Напоследок мне удалось выдавить пару слов:

— Еще морфия!

Грегор отказался дать еще таблеток; я предложил ему убраться. Он возразил: дескать, я могу не говорить, если не хочу, однако он все равно поделится со мной некоторыми способами творческой визуализации, помогающими справиться с болью. Я близко принял его предложение и творчески визуализировал, как он выходит вон из палаты.

— Закройте глаза и представьте место, в которое хотели бы попасть, — начал Грегор. — Вспомните или загадайте, куда хотите поехать… Любое место, где вам хорошо.

Боже праведный!

Доктор Эдвардс предупредила: когда я в первый раз в сознании испытаю хирургическую обработку ран, мне будет так больно, что даже морфий не спасет, даже увеличенная доза. Но я услышал только про «увеличенную дозу» и невольно улыбнулся, хотя под бинтами было все равно не видно.

Увеличенная доза начала действовать как раз перед тем, как меня повезли на процедуру, и я парил в прекрасном опьянении. Тут из коридора донеслись шаги Эдвардс в удобных и практичных туфлях, а потом появилась и она сама.

Доктор Эдвардс выглядела по всем меркам заурядно. Не красавица и не уродина, она сумела бы изобразить на лице нечто приятное, хотя едва ли стала бы заморачиваться. Волосы ее могли бы быть попышнее, расчесывай она их по утрам, но доктор лишь затягивала волосы в хвост — вероятно, из практических соображений, поскольку вряд ли следует допускать попадание случайного волоска на ожоги пациентов. Она была полновата и, как видно, в определенный момент попросту перестала считать калории. Казалось, она вжилась в свою обыкновенность, приняла ее или же решила, что не стоит слишком привлекать внимание пациентов к своей внешности, что в ожоговом отделении это, пожалуй, покажется оскорбительным.

Доктор Эдвардс кивнула пришедшему с ней санитару, румяному толстяку с крепкими мышцами, и вместе они переместили меня с кровати на носилки. Я взвизгнул точно резаный поросенок, в секунду осознав, насколько тело мое свыклось с неподвижностью.
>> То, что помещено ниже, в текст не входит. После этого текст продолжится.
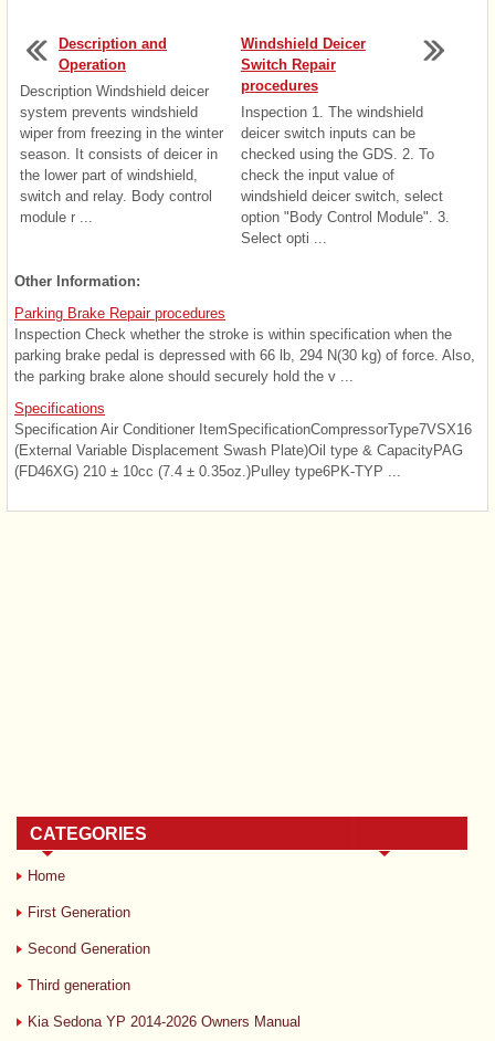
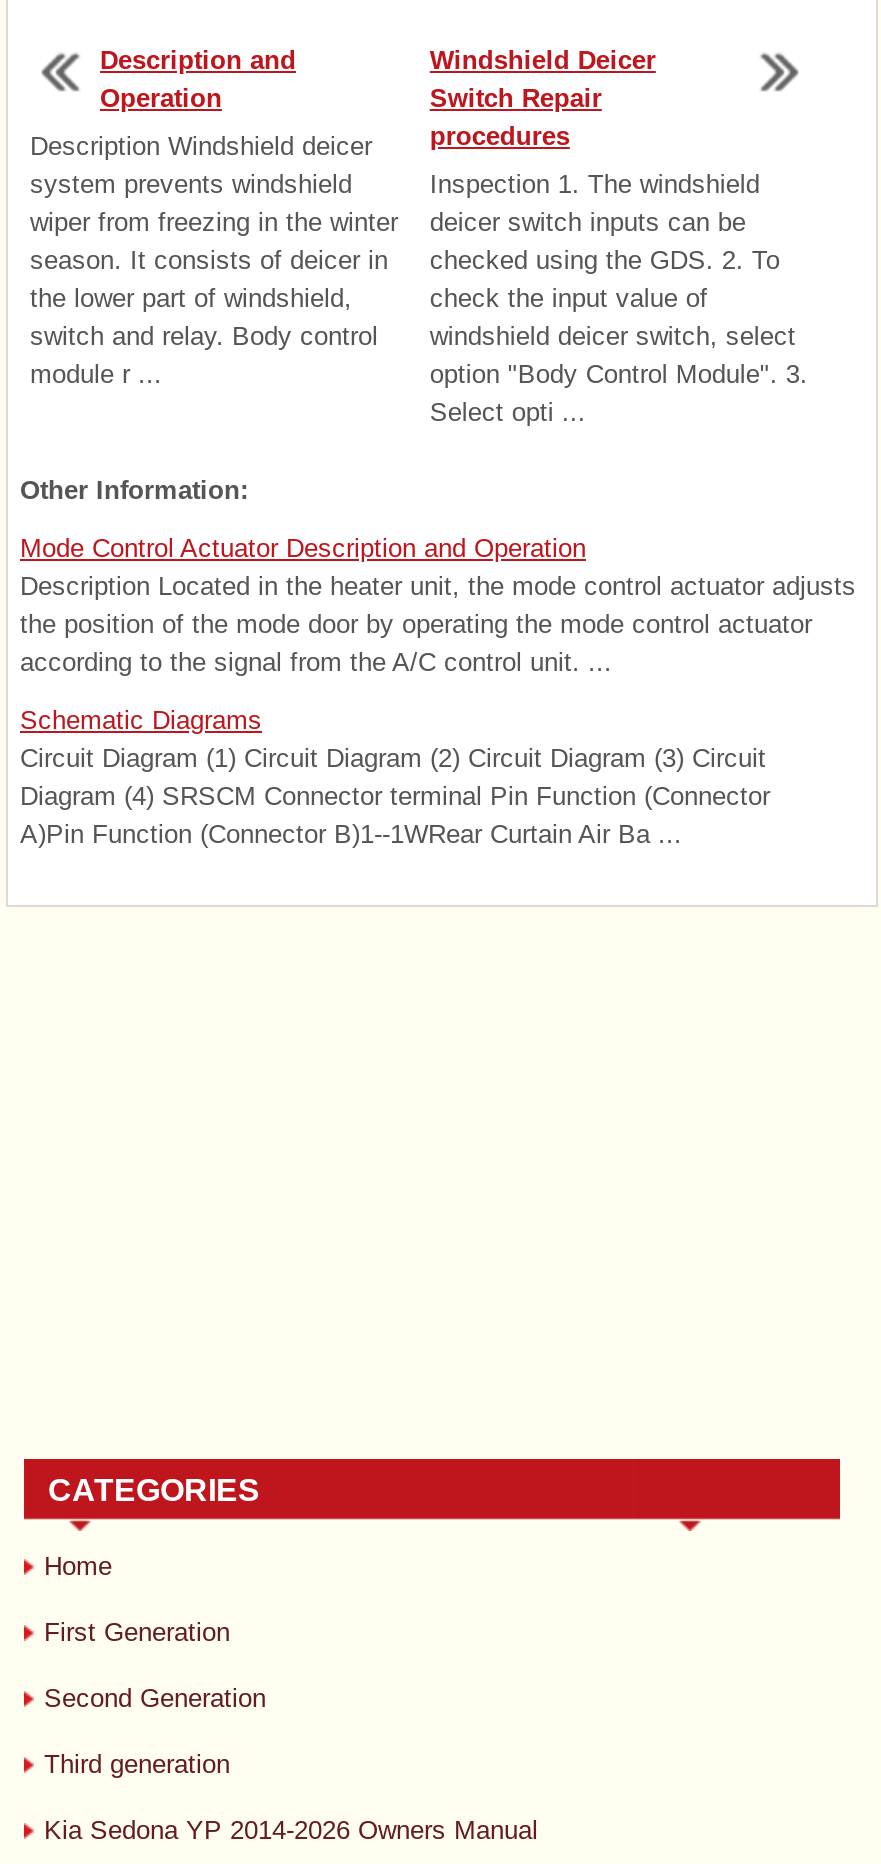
[14,305,475,384] Parking Brake Repair procedures | Inspection Check whether the stroke is within specification when the | parking brake pedal is depressed with 66 lb, 294 N(30 kg) of force. Also, | the parking brake alone should securely hold the v ... -> [20,533,856,677] Mode Control Actuator Description and Operation | Description Located in the heater unit, the mode control actuator adjusts | the position of the mode door by operating the mode control actuator | according to the signal from the A/C control unit. ...
[14,400,472,480] Specifications | Specification Air Conditioner ItemSpecificationCompressorType7VSX16 | (External Variable Displacement Swash Plate)Oil type & CapacityPAG | (FD46XG) 210 ± 10cc (7.4 ± 0.35oz.)Pulley type6PK-TYP ... -> [20,705,770,849] Schematic Diagrams | Circuit Diagram (1) Circuit Diagram (2) Circuit Diagram (3) Circuit | Diagram (4) SRSCM Connector terminal Pin Function (Connector | A)Pin Function (Connector B)1--1WRear Curtain Air Ba ...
Ожоговое отделение часто располагают в самом дальнем крыле больницы, ведь здешние пациенты слишком подвержены инфекциям и им не следует контактировать с остальными больными. Хотя, пожалуй, важнее другое обстоятельство: отдаленность ожогового отделения позволяет минимизировать вероятность для посетителей столкнуться со свежеподжаренным на вертеле человеком. Я отметил также, что процедурный кабинет находится в самом дальнем конце этого дальнего крыла. А к завершению сеанса осознал, зачем это сделано: чтобы остальные пациенты не слышали воплей.